Activity -> Without the pictures, extract every line from the start of the material to the line containing "subtotal: 6850.00 -> 6200.00", both ends included.

Supplied data ->
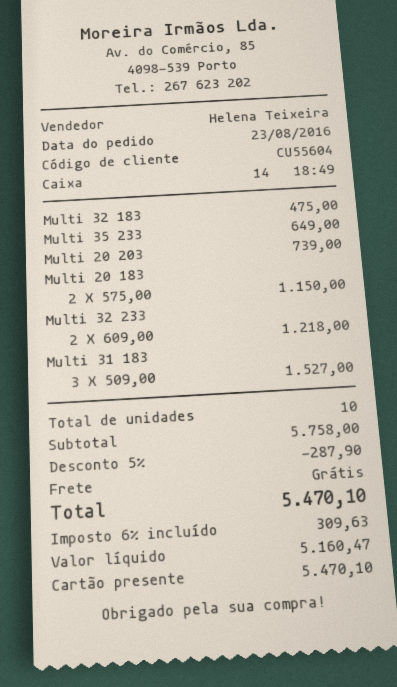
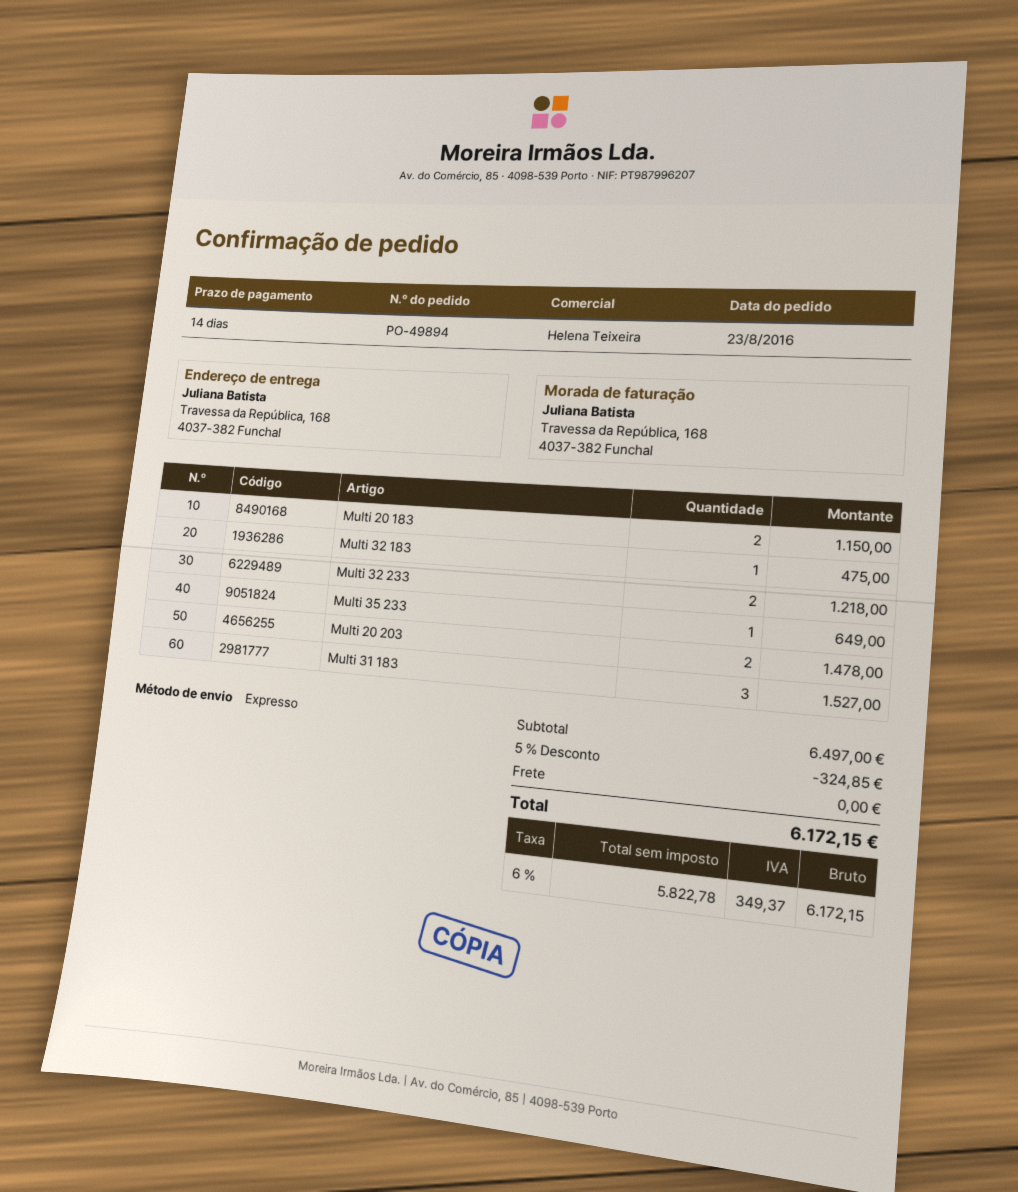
Multi 20 203: 1 for 739.00 -> 2 for 1478.00
subtotal: 5758.00 -> 6497.00
discount: 5% = 287.90 -> 5% = 324.85
net: 5160.47 -> 5822.78
tax: 6% = 309.63 -> 6% = 349.37
total: 5470.10 -> 6172.15

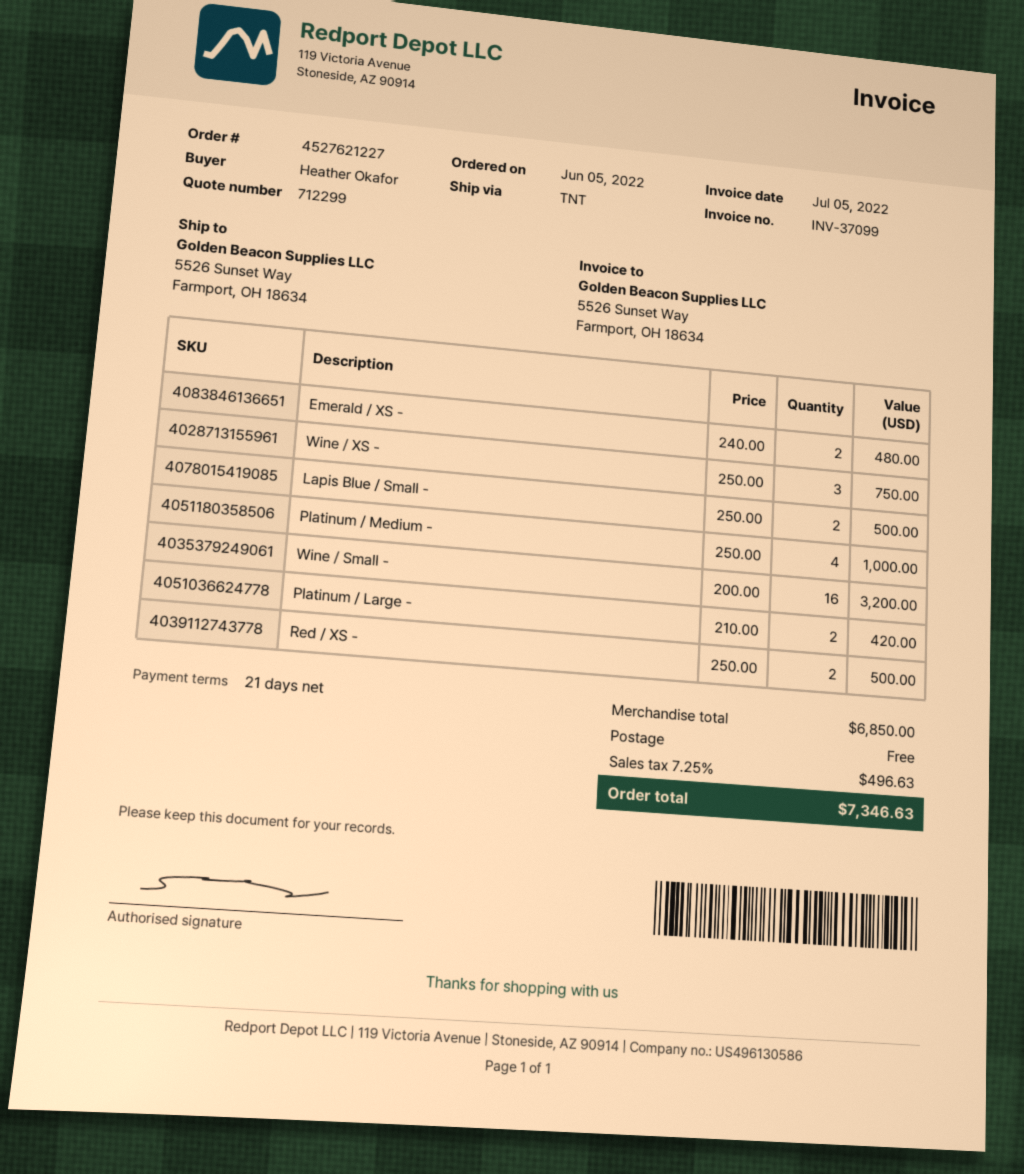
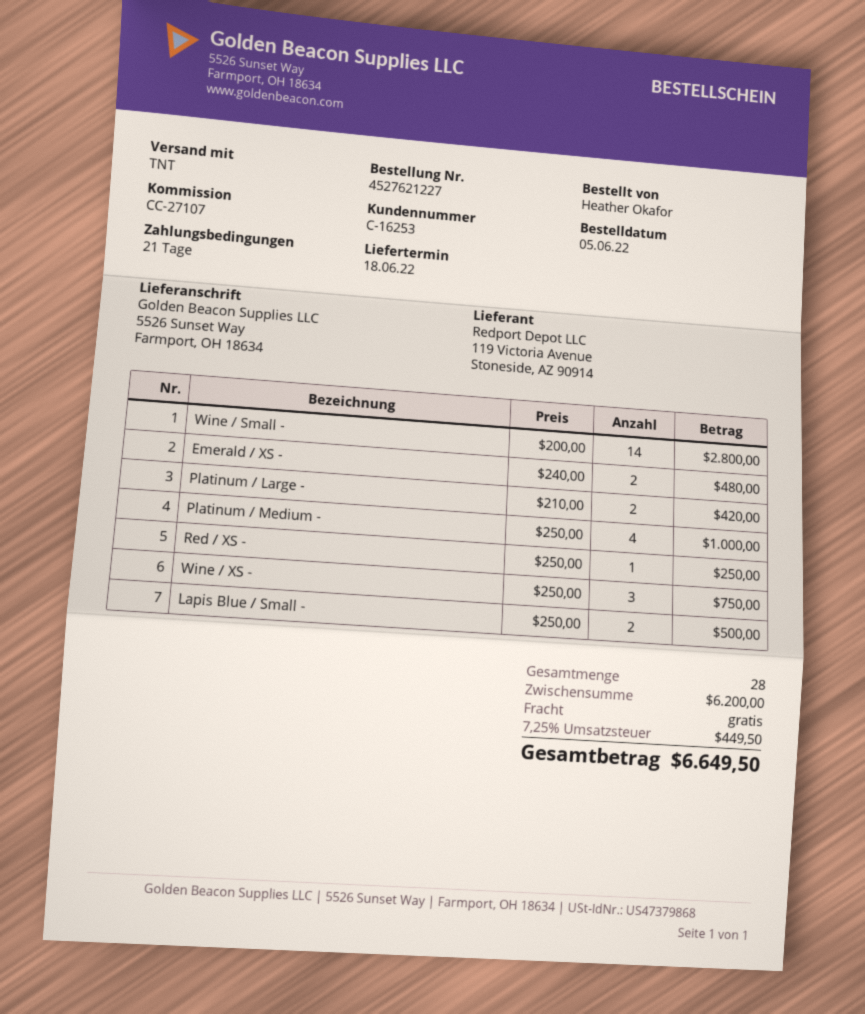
Wine / Small -: 16 x 200.00 = 3200.00 -> 14 x 200.00 = 2800.00
Red / XS -: 2 x 250.00 = 500.00 -> 1 x 250.00 = 250.00
subtotal: 6850.00 -> 6200.00
tax: 7.25% = 496.63 -> 7.25% = 449.50
total: 7346.63 -> 6649.50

Completed task ->
Multi 20 203: 1 for 739.00 -> 2 for 1478.00
subtotal: 5758.00 -> 6497.00
discount: 5% = 287.90 -> 5% = 324.85
net: 5160.47 -> 5822.78
tax: 6% = 309.63 -> 6% = 349.37
total: 5470.10 -> 6172.15

Wine / Small -: 16 x 200.00 = 3200.00 -> 14 x 200.00 = 2800.00
Red / XS -: 2 x 250.00 = 500.00 -> 1 x 250.00 = 250.00
subtotal: 6850.00 -> 6200.00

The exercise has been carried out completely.